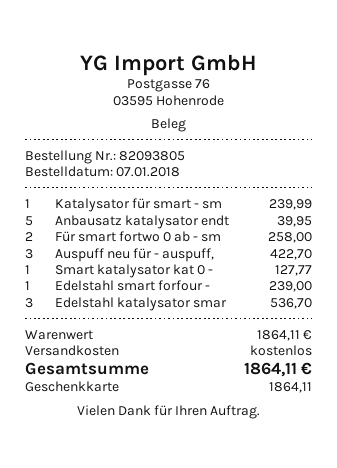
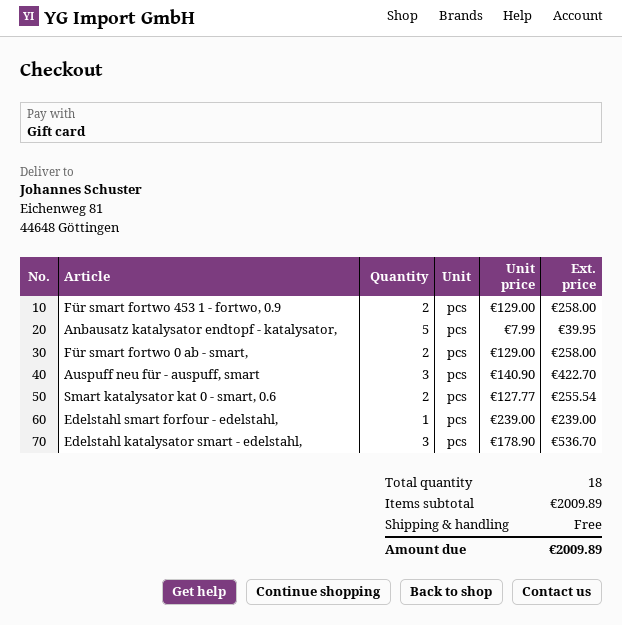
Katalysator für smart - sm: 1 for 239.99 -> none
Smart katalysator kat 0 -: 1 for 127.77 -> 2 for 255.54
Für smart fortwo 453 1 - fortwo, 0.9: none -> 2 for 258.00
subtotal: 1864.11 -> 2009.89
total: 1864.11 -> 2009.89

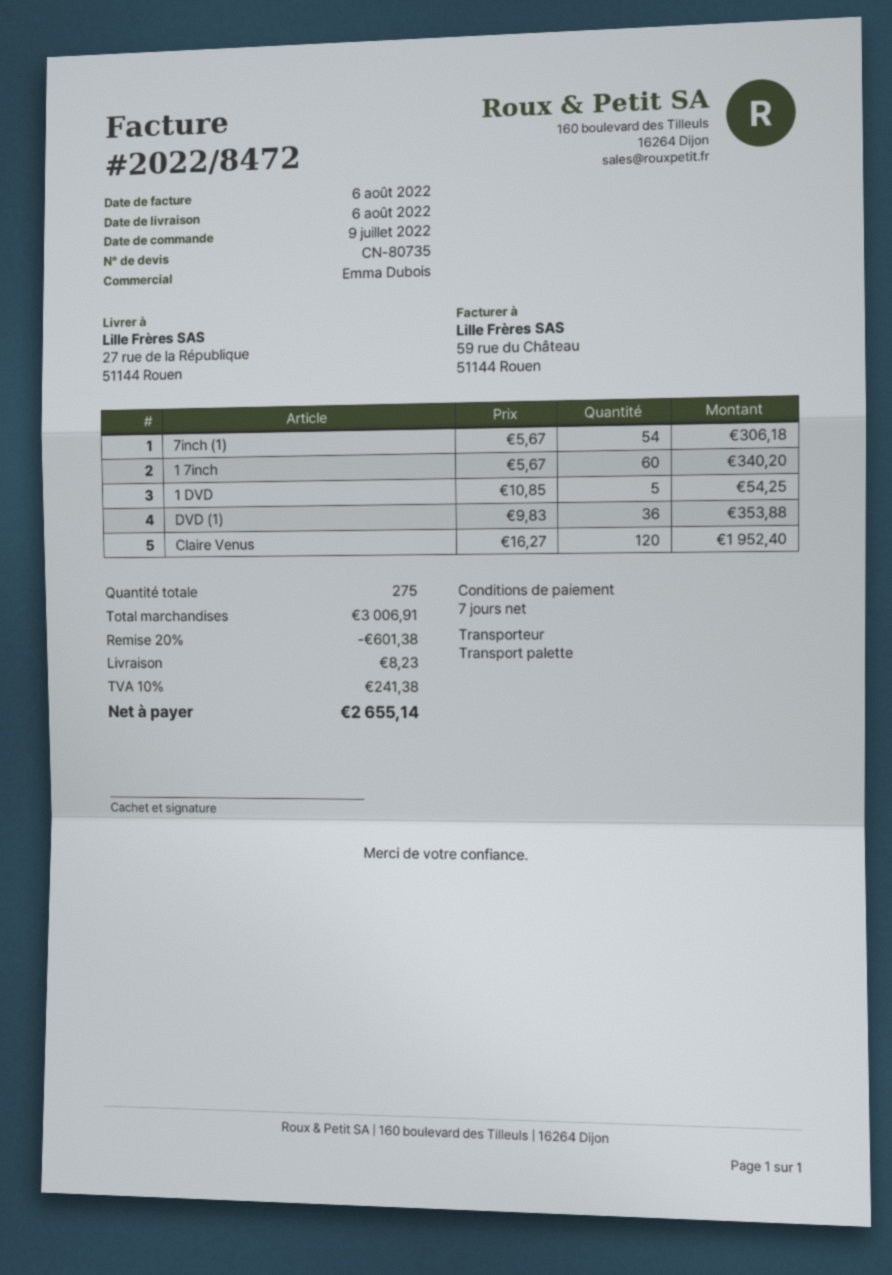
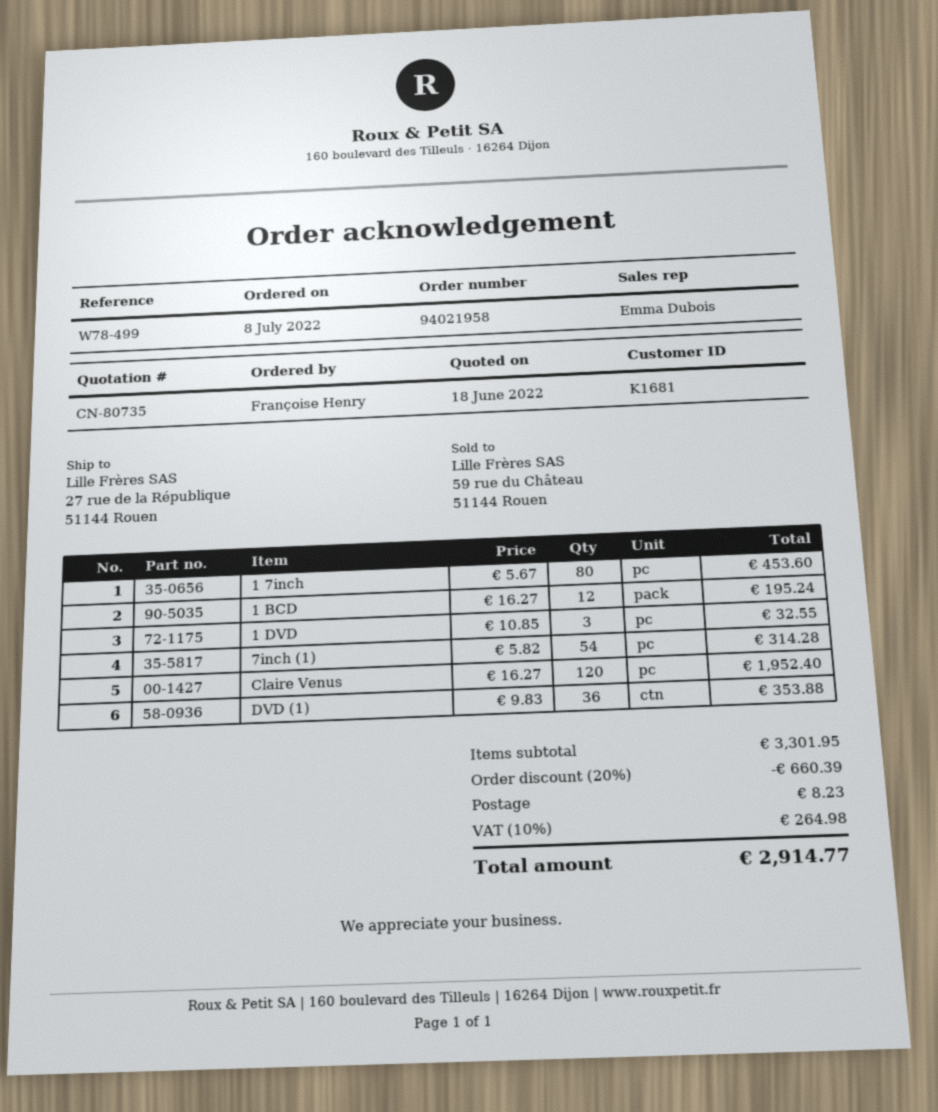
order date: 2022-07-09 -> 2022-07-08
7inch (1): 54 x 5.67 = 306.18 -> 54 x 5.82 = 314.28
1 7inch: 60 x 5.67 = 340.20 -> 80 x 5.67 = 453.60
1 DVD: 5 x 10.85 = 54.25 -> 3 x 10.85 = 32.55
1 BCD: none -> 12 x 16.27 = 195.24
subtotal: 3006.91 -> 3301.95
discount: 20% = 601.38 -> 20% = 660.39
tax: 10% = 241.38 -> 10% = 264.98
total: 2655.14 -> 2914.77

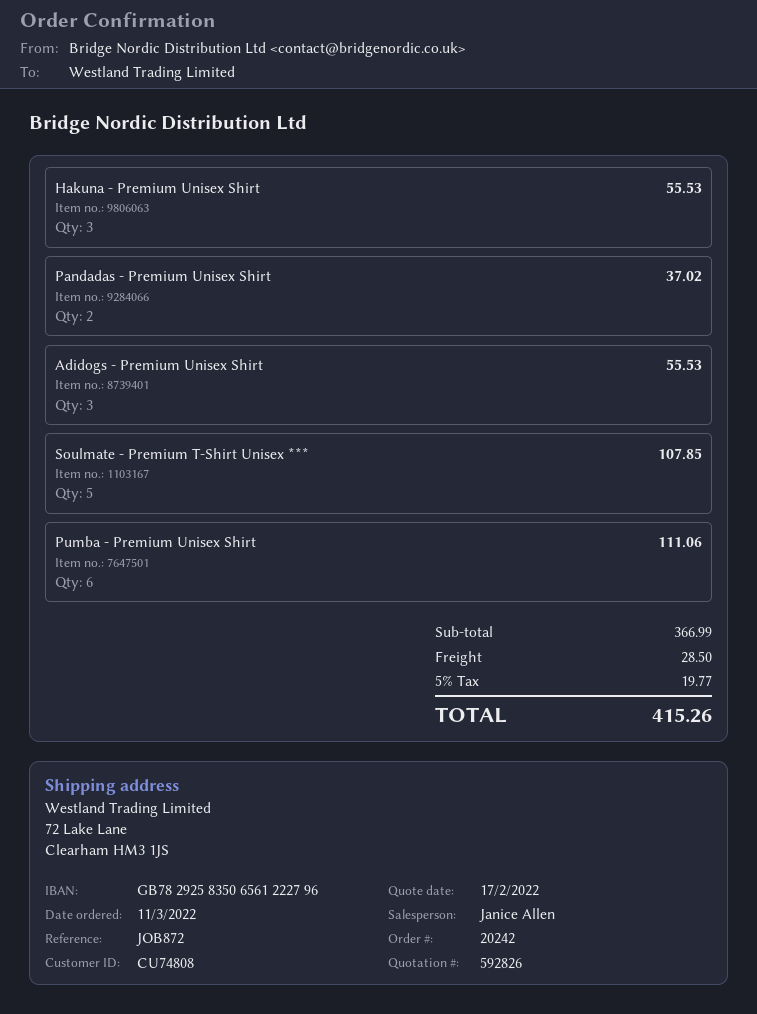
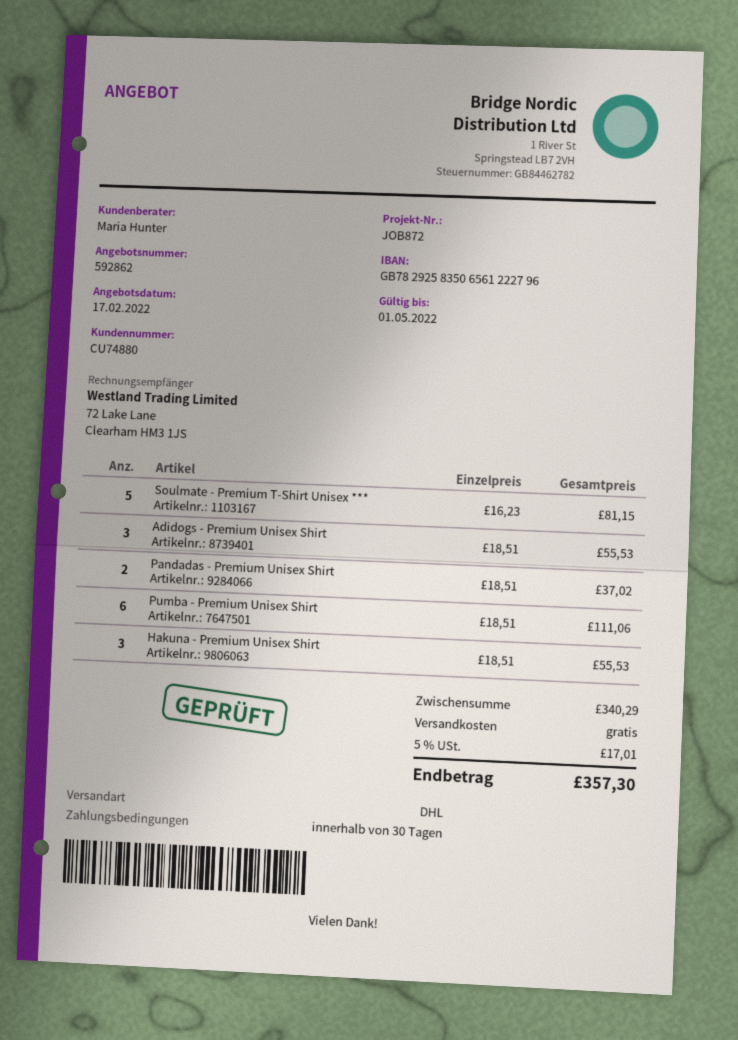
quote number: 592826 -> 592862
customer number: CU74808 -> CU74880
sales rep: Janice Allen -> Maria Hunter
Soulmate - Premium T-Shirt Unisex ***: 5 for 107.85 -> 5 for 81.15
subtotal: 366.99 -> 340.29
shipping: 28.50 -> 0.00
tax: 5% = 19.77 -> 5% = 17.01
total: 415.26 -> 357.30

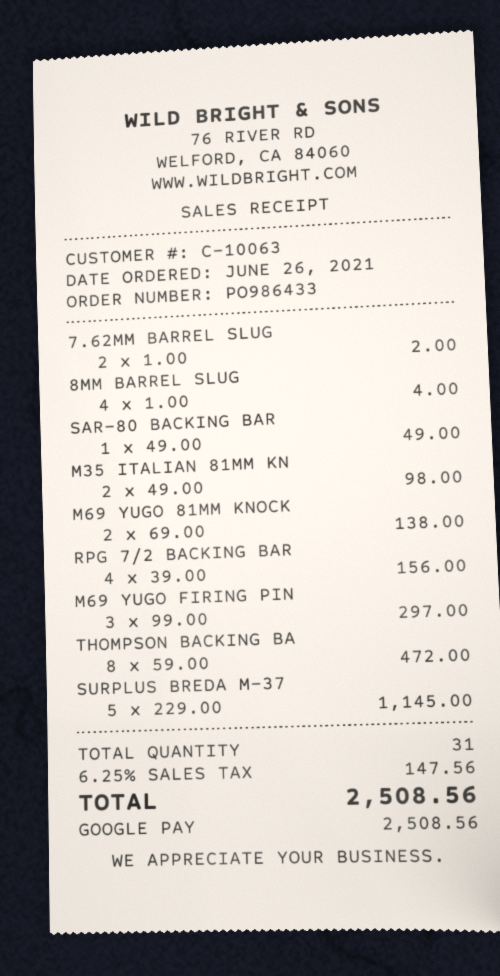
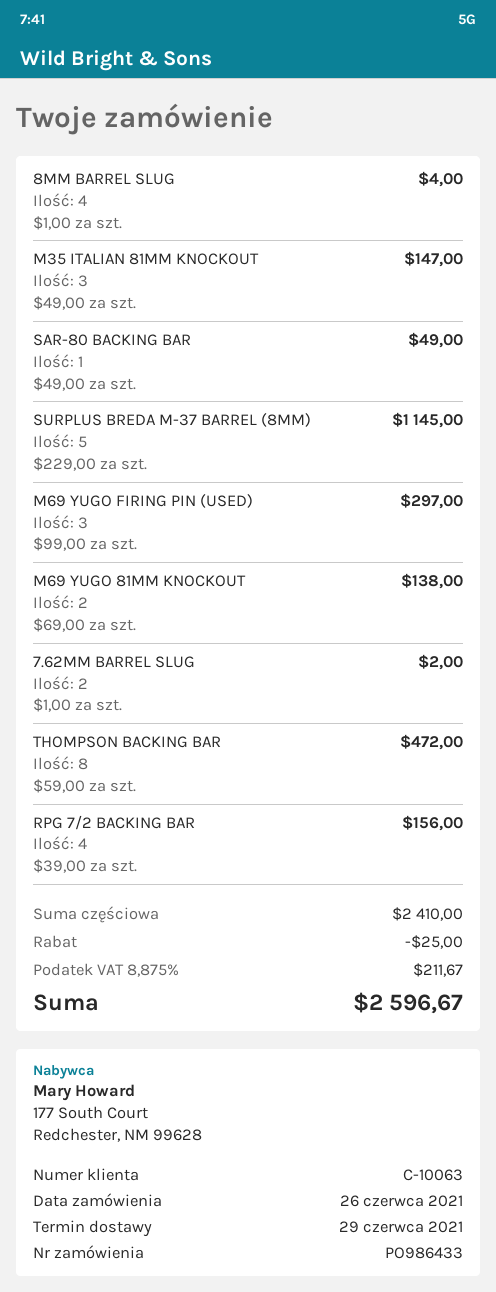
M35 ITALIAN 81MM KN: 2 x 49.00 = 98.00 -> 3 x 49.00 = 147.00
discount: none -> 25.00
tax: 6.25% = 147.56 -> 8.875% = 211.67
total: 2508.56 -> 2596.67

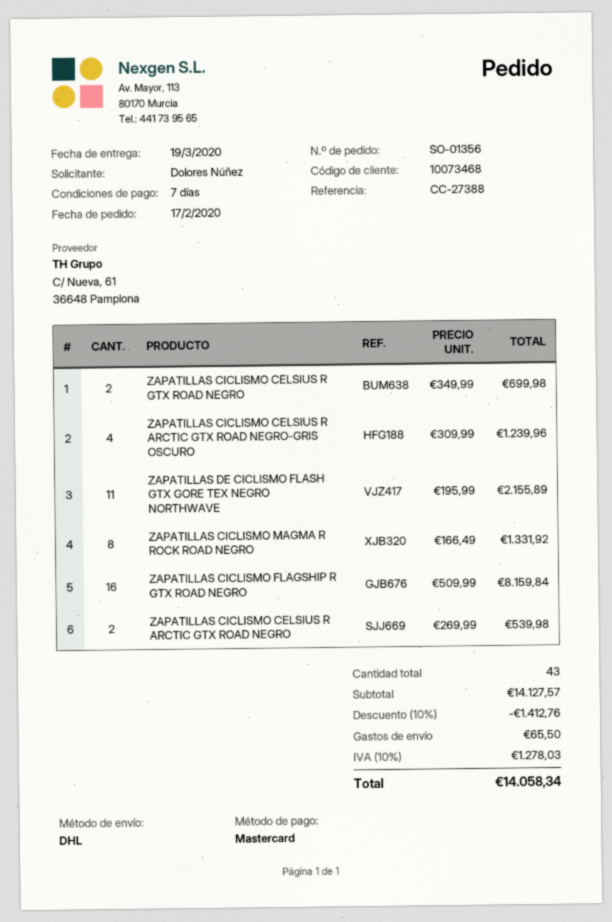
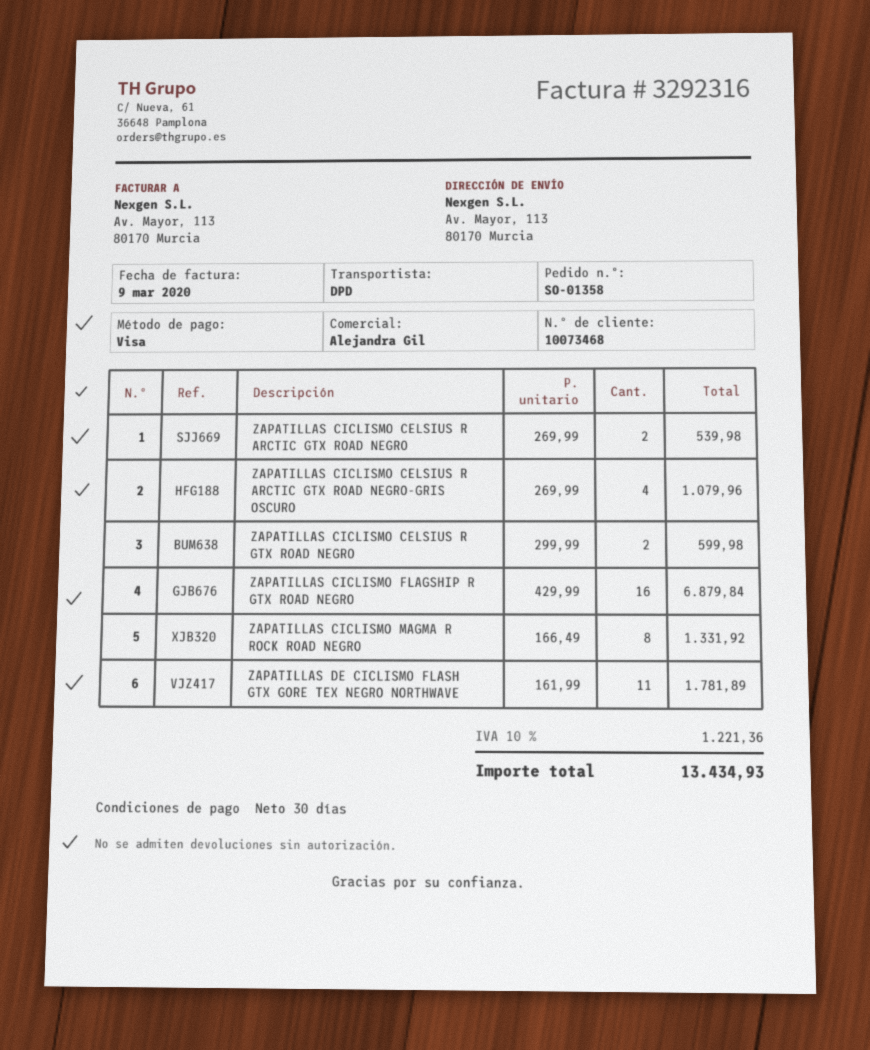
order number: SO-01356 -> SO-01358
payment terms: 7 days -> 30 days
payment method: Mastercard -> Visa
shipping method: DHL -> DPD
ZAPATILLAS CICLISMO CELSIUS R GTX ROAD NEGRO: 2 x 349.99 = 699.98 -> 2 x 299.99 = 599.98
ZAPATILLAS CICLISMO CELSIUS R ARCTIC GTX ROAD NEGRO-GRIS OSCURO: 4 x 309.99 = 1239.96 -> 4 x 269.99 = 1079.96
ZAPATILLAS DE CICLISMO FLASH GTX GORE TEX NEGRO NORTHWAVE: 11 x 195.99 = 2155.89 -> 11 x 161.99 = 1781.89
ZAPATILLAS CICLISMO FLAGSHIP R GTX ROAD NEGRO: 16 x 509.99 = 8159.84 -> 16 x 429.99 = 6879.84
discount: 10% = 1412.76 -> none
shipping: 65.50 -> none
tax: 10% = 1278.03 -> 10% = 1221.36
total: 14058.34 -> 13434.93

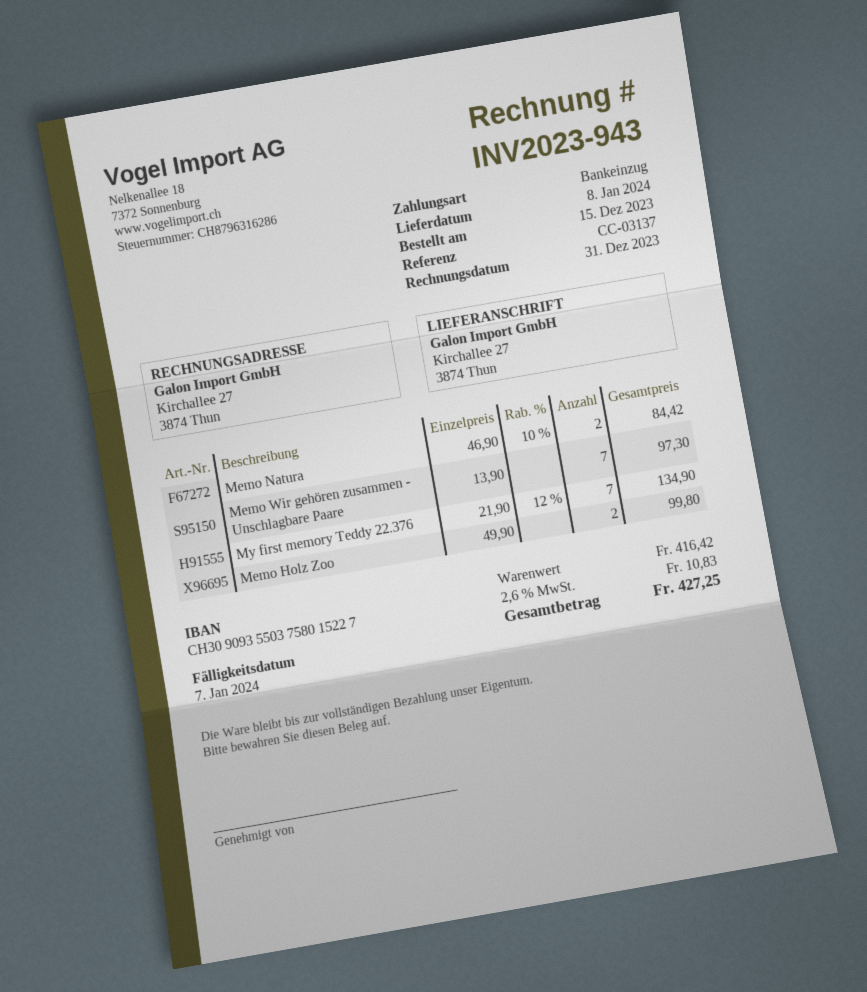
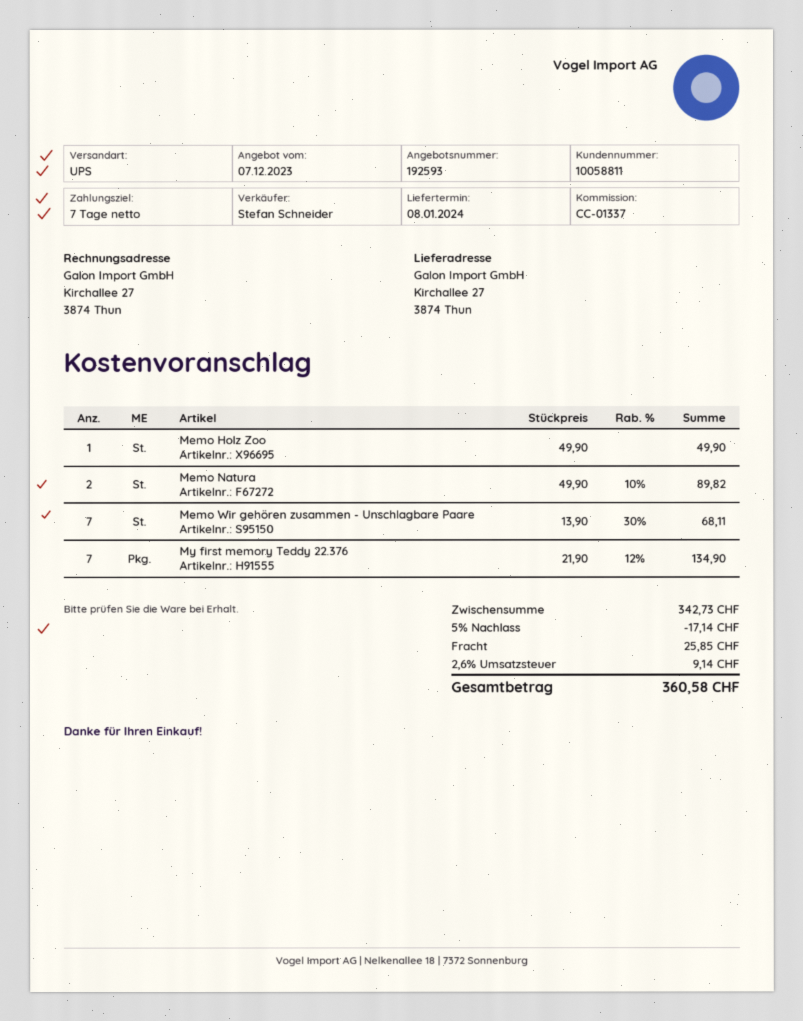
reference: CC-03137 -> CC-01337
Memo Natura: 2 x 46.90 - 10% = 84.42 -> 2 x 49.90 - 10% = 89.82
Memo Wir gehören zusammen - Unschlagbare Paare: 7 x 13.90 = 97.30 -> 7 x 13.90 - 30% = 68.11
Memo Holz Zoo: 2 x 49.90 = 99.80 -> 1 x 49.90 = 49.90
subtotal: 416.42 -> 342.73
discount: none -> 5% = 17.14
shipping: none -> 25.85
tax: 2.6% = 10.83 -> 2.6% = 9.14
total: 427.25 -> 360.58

++++++++++

Please reproduce the lines above from the one containing "subtotal: 3006.91 -> 3301.95" through the final line, exactly and inclusively, leaving out each picture.

subtotal: 3006.91 -> 3301.95
discount: 20% = 601.38 -> 20% = 660.39
tax: 10% = 241.38 -> 10% = 264.98
total: 2655.14 -> 2914.77

quote number: 592826 -> 592862
customer number: CU74808 -> CU74880
sales rep: Janice Allen -> Maria Hunter
Soulmate - Premium T-Shirt Unisex ***: 5 for 107.85 -> 5 for 81.15
subtotal: 366.99 -> 340.29
shipping: 28.50 -> 0.00
tax: 5% = 19.77 -> 5% = 17.01
total: 415.26 -> 357.30

M35 ITALIAN 81MM KN: 2 x 49.00 = 98.00 -> 3 x 49.00 = 147.00
discount: none -> 25.00
tax: 6.25% = 147.56 -> 8.875% = 211.67
total: 2508.56 -> 2596.67

order number: SO-01356 -> SO-01358
payment terms: 7 days -> 30 days
payment method: Mastercard -> Visa
shipping method: DHL -> DPD
ZAPATILLAS CICLISMO CELSIUS R GTX ROAD NEGRO: 2 x 349.99 = 699.98 -> 2 x 299.99 = 599.98
ZAPATILLAS CICLISMO CELSIUS R ARCTIC GTX ROAD NEGRO-GRIS OSCURO: 4 x 309.99 = 1239.96 -> 4 x 269.99 = 1079.96
ZAPATILLAS DE CICLISMO FLASH GTX GORE TEX NEGRO NORTHWAVE: 11 x 195.99 = 2155.89 -> 11 x 161.99 = 1781.89
ZAPATILLAS CICLISMO FLAGSHIP R GTX ROAD NEGRO: 16 x 509.99 = 8159.84 -> 16 x 429.99 = 6879.84
discount: 10% = 1412.76 -> none
shipping: 65.50 -> none
tax: 10% = 1278.03 -> 10% = 1221.36
total: 14058.34 -> 13434.93

reference: CC-03137 -> CC-01337
Memo Natura: 2 x 46.90 - 10% = 84.42 -> 2 x 49.90 - 10% = 89.82
Memo Wir gehören zusammen - Unschlagbare Paare: 7 x 13.90 = 97.30 -> 7 x 13.90 - 30% = 68.11
Memo Holz Zoo: 2 x 49.90 = 99.80 -> 1 x 49.90 = 49.90
subtotal: 416.42 -> 342.73
discount: none -> 5% = 17.14
shipping: none -> 25.85
tax: 2.6% = 10.83 -> 2.6% = 9.14
total: 427.25 -> 360.58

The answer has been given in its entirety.